I got to thinking one day. How can people who have impaired hearing join in the conversations happening around them? No one ever wants to be left out of a conversation, so I thought one way for them to understand what people around them said would be to use a web or native app to translate the conversation happening in a room.
When I found out about the 5G hackathon by AWS and Verizon, I thought this would be the perfect opportunity to leverage the ultra-low latency that 5G provides to provide an improved end-user experience while the app is being used.
What it does
The solution is a web app which when in operation, will convert the conversation around the end-user into text that the end-user can read.
How we built it
The initial plan was to make use of the AI services made available by AWS. Going through this route would have defeated the purpose of reducing latency as much as possible by calling services not available in AWS and Verizon's 5G Wavelength zones.

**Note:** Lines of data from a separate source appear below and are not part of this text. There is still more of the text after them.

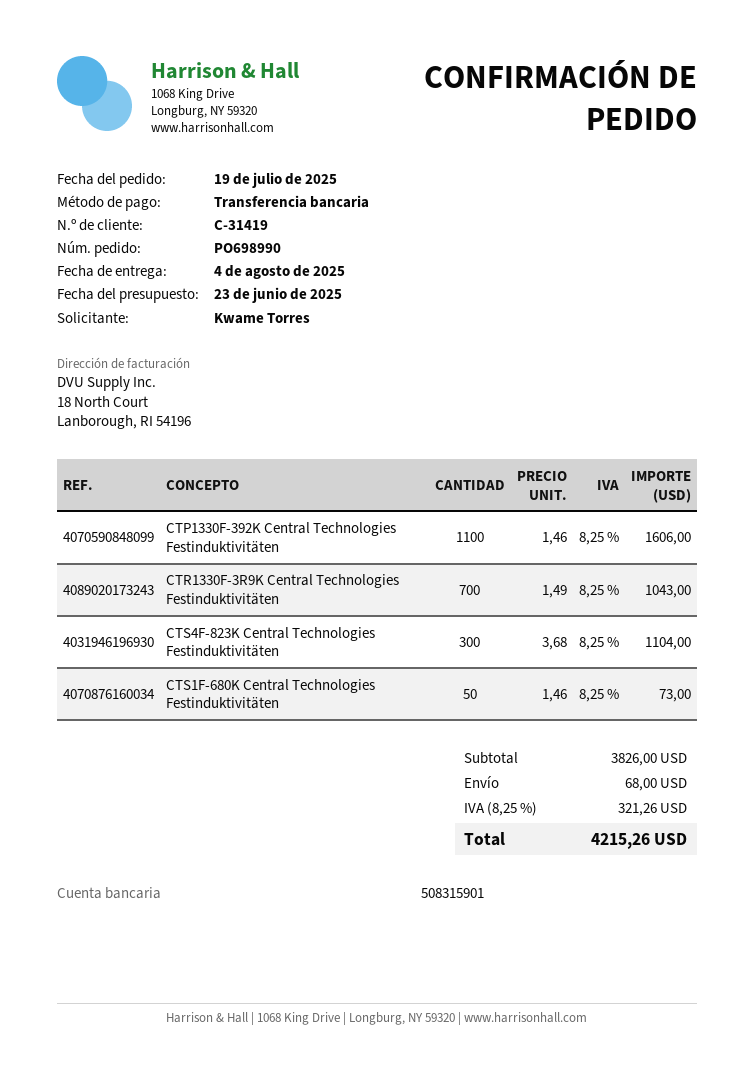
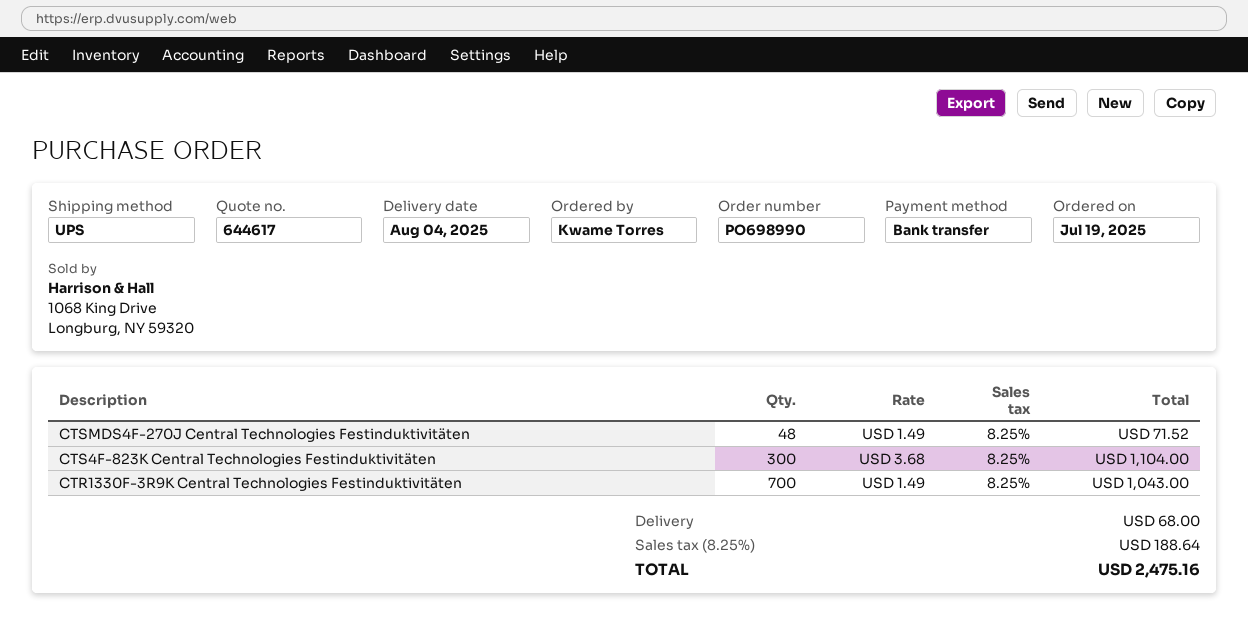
CTP1330F-392K Central Technologies Festinduktivitäten: 1100 x 1.46 = 1606.00 -> none
CTS1F-680K Central Technologies Festinduktivitäten: 50 x 1.46 = 73.00 -> none
CTSMDS4F-270J Central Technologies Festinduktivitäten: none -> 48 x 1.49 = 71.52
tax: 8.25% = 321.26 -> 8.25% = 188.64
total: 4215.26 -> 2475.16

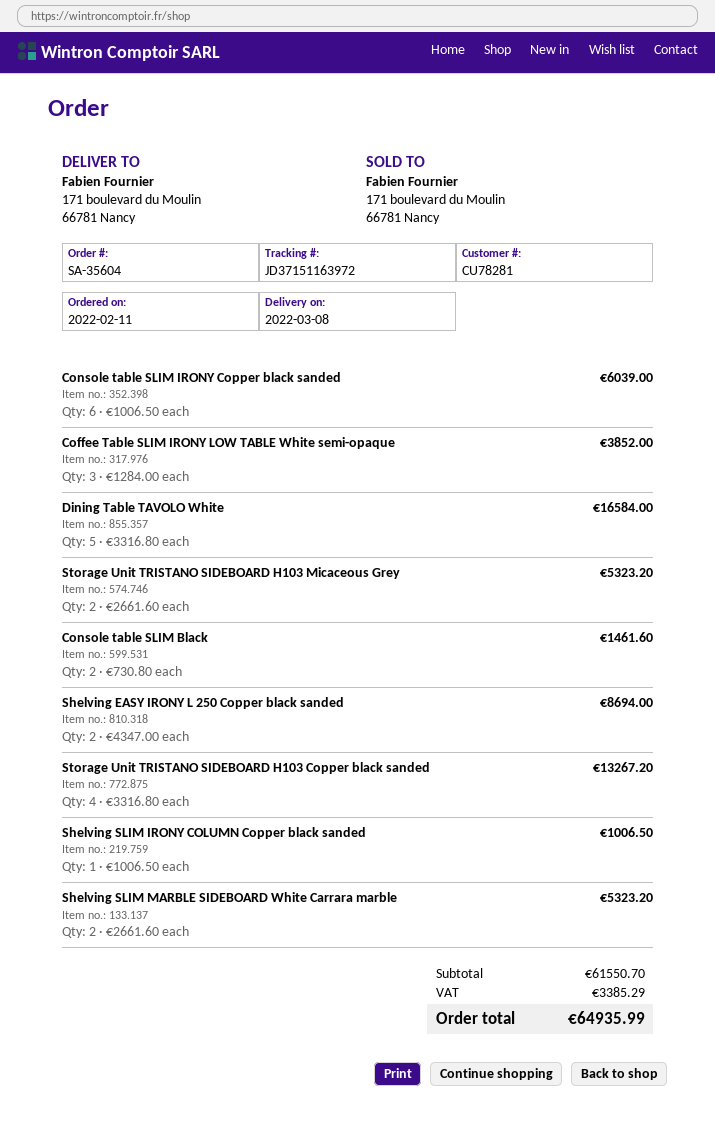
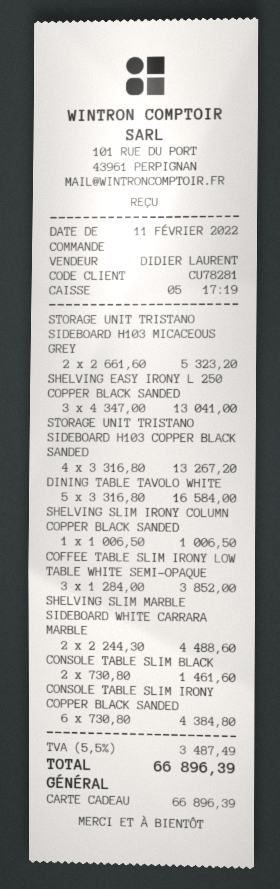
Console table SLIM IRONY Copper black sanded: 6 x 1006.50 = 6039.00 -> 6 x 730.80 = 4384.80
Shelving EASY IRONY L 250 Copper black sanded: 2 x 4347.00 = 8694.00 -> 3 x 4347.00 = 13041.00
Shelving SLIM MARBLE SIDEBOARD White Carrara marble: 2 x 2661.60 = 5323.20 -> 2 x 2244.30 = 4488.60
tax: 3385.29 -> 3487.49
total: 64935.99 -> 66896.39

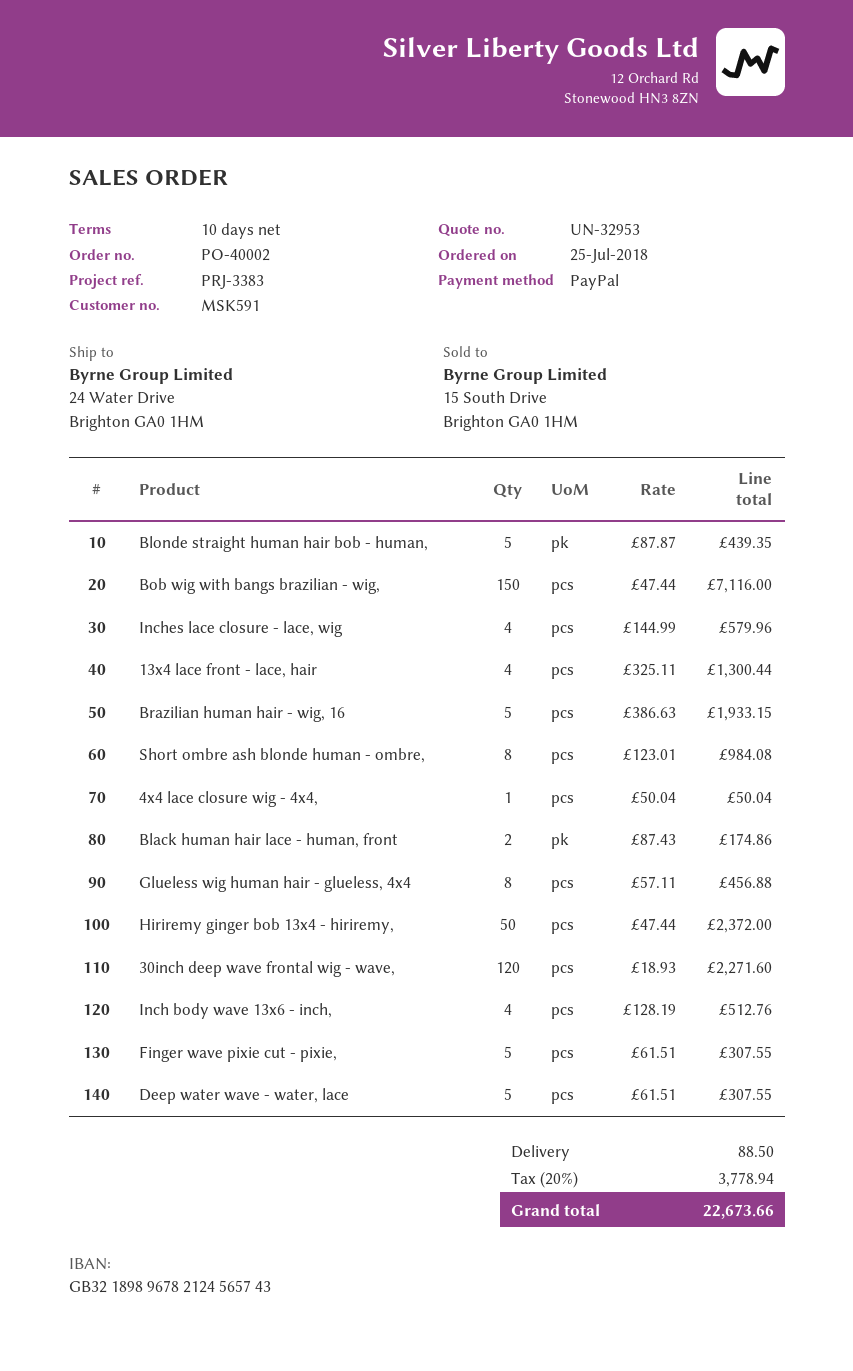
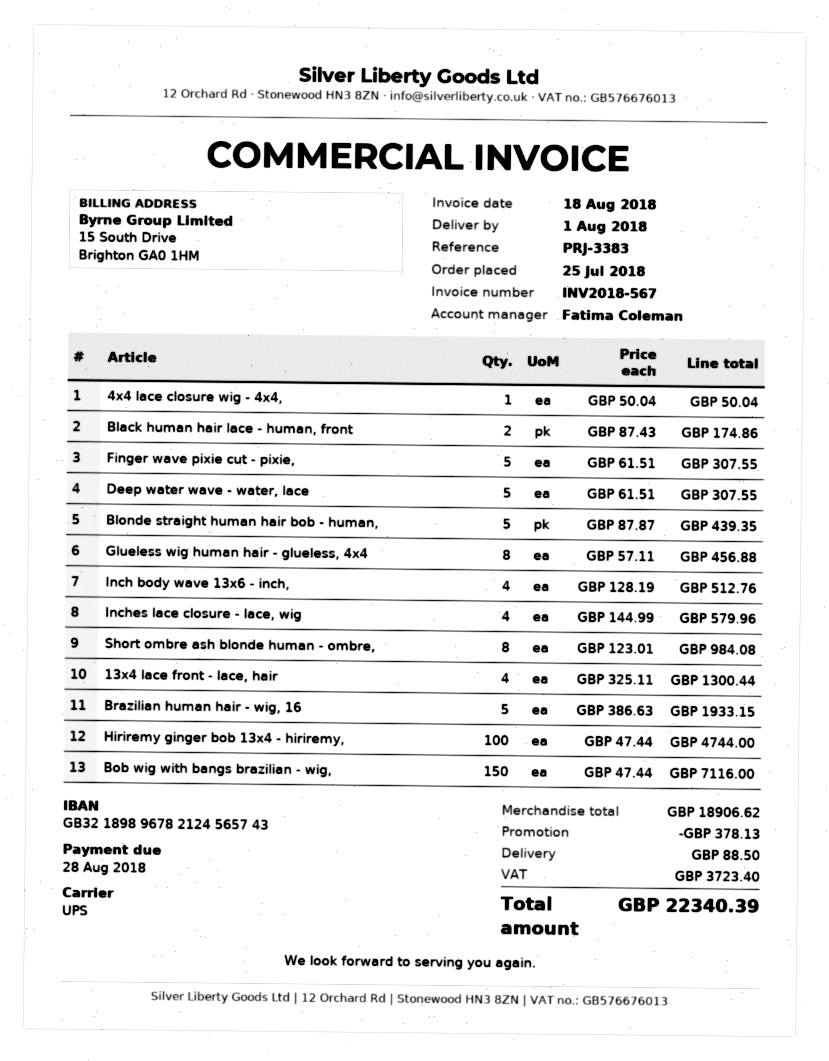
Hiriremy ginger bob 13x4 - hiriremy,: 50 x 47.44 = 2372.00 -> 100 x 47.44 = 4744.00
30inch deep wave frontal wig - wave,: 120 x 18.93 = 2271.60 -> none
discount: none -> 378.13
tax: 3778.94 -> 3723.40
total: 22673.66 -> 22340.39

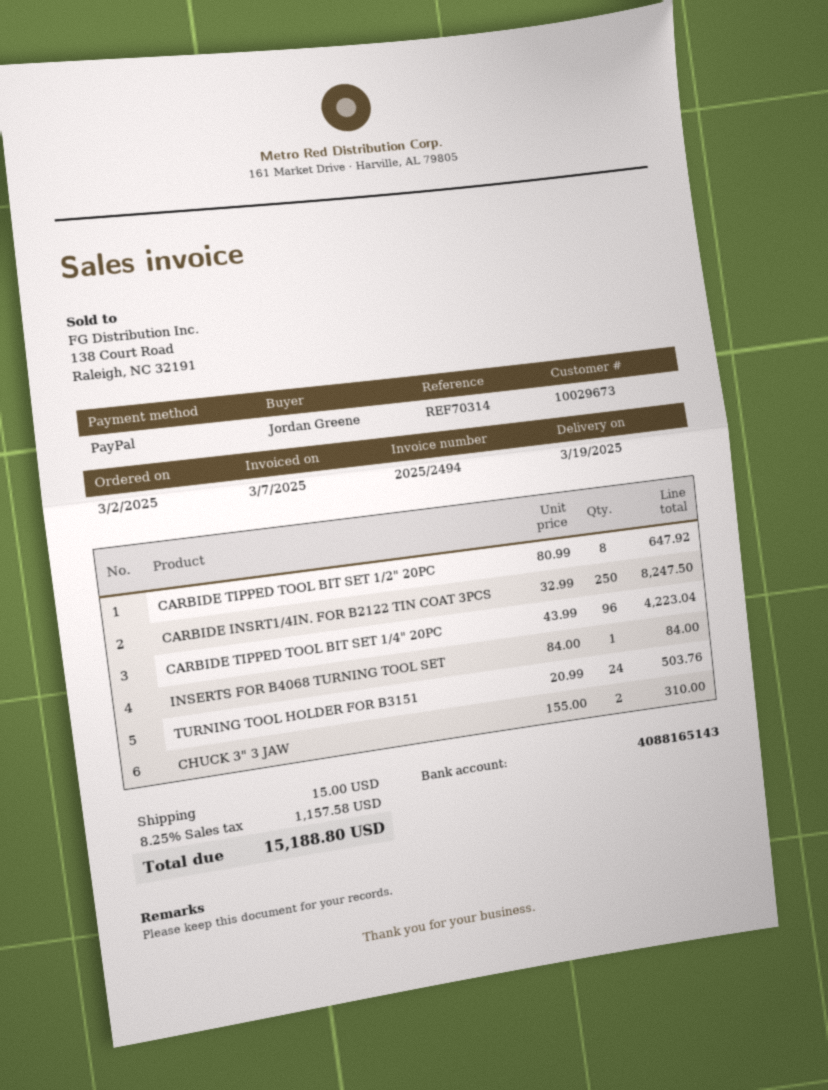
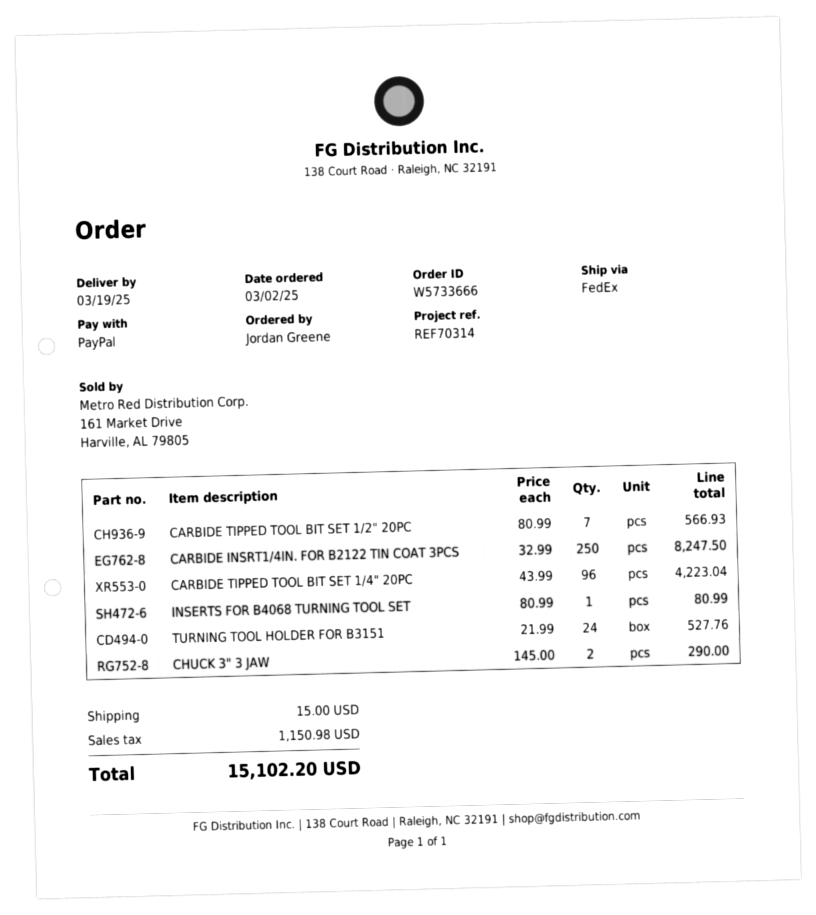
CARBIDE TIPPED TOOL BIT SET 1/2" 20PC: 8 x 80.99 = 647.92 -> 7 x 80.99 = 566.93
INSERTS FOR B4068 TURNING TOOL SET: 1 x 84.00 = 84.00 -> 1 x 80.99 = 80.99
TURNING TOOL HOLDER FOR B3151: 24 x 20.99 = 503.76 -> 24 x 21.99 = 527.76
CHUCK 3" 3 JAW: 2 x 155.00 = 310.00 -> 2 x 145.00 = 290.00
tax: 1157.58 -> 1150.98
total: 15188.80 -> 15102.20

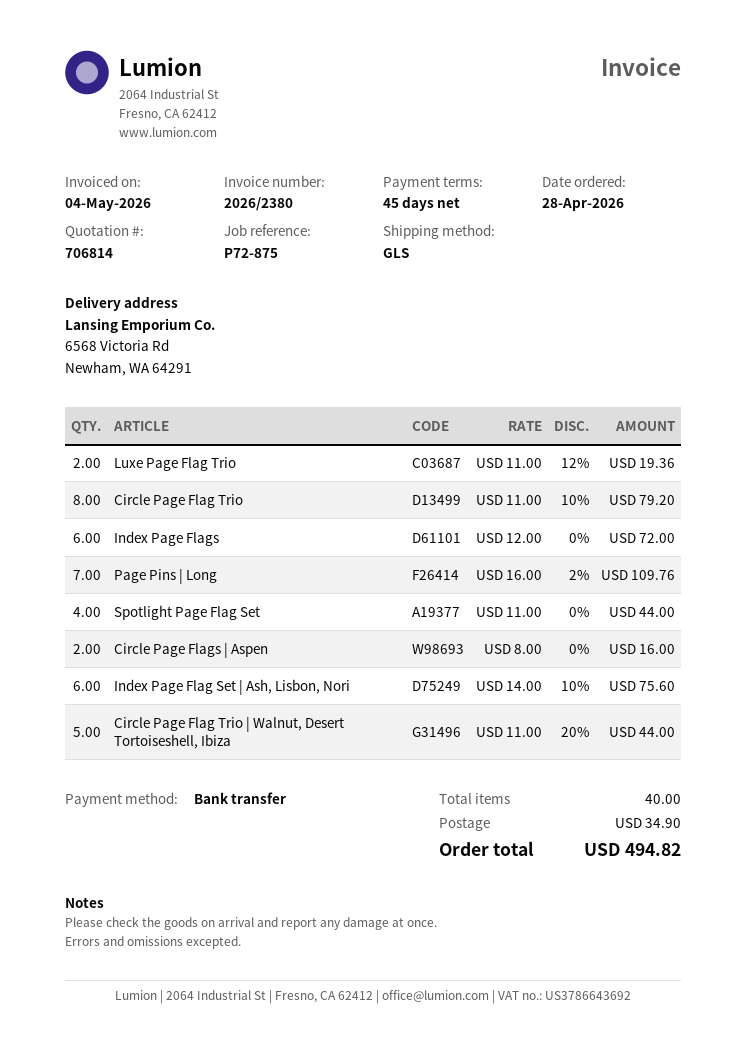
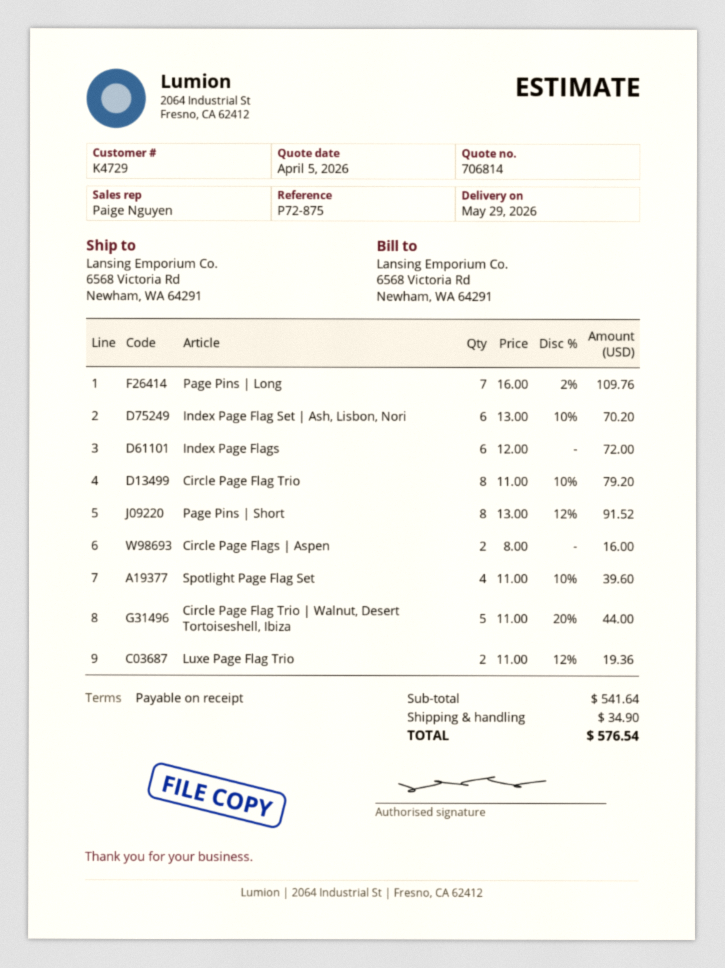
payment terms: 45 days -> on receipt
Spotlight Page Flag Set: 4 x 11.00 = 44.00 -> 4 x 11.00 - 10% = 39.60
Index Page Flag Set | Ash, Lisbon, Nori: 6 x 14.00 - 10% = 75.60 -> 6 x 13.00 - 10% = 70.20
Page Pins | Short: none -> 8 x 13.00 - 12% = 91.52
total: 494.82 -> 576.54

To solve this I searched online for an open-source speech recognition software that I could make use of. I came across Vosk, an open-source speech recognition software.
The speech recognition software was installed using docker on a t3.xlarge instance running ubuntu 20. The front-end application was made with angular and is served by a node.js instance. Nginx is used as a proxy server to serve the angular app and to send the audio to be transcribed from the browser to the speech recognition ML software. All these services are on the same server.
The server is hosted in the San Francisco Wavelength Zone, us-west-2-wl1-sfo-wlz-1.
Challenges we ran into
Found out that web workers work only with SSL. The web worker in this application handles sending the audio to the speech recognition software using WebSockets. Due to this, I had to install SSL certificates on the Nginx server
Wavelength Zones don't allow inbound requests from the internet, making it difficult to SSH into a server in the Zone. With some research, I found out that attaching an AWS Systems Manager Agent (SSM Agent) role to your instance grants you access without SSH keys or a bastion host
I initially faced an issue with the node.js instance going down every time I ended an SSM session. Sorted this out using PM2 to run the process in the background even after the session closes.
Inability to find a workaround to get the audio from my laptop as an audio input to the virtual devices on the nova platform
Accomplishments that we're proud of
Working with and implementing a speech recognition software with a web client that transcribes audio to text.
Working with AWS' new wavelength zones and gaining experience in deploying applications in those zones.
What we learned
Gaining more exposure to VPCs and learning about internet gateways, carrier gateways, and CIDR blocks. Basically improving my networking knowledge a lot.
How to set up SSL on NGINX using Let's Encrypt
Learning how to install and setup docker
How web workers only work with SSL
How to set up an Nginx reverse - proxy Server
That the 'getUserMedia' (used to get access to the phone/laptop microphone)WEB API only works on some specific browsers
Try It Links
https://coraltalks.com/ - (in a Verizon Wavelength Zone network)
https://mageweave.xyz/ - (from any location)
What's next for Transwave
Implementing the solution with an AR/VR twist - Imagine putting on AR headsets and people who have impaired hearing are able to read the conversations happening around them as subtitles. The subtitles would be visually mapped to the individuals speaking.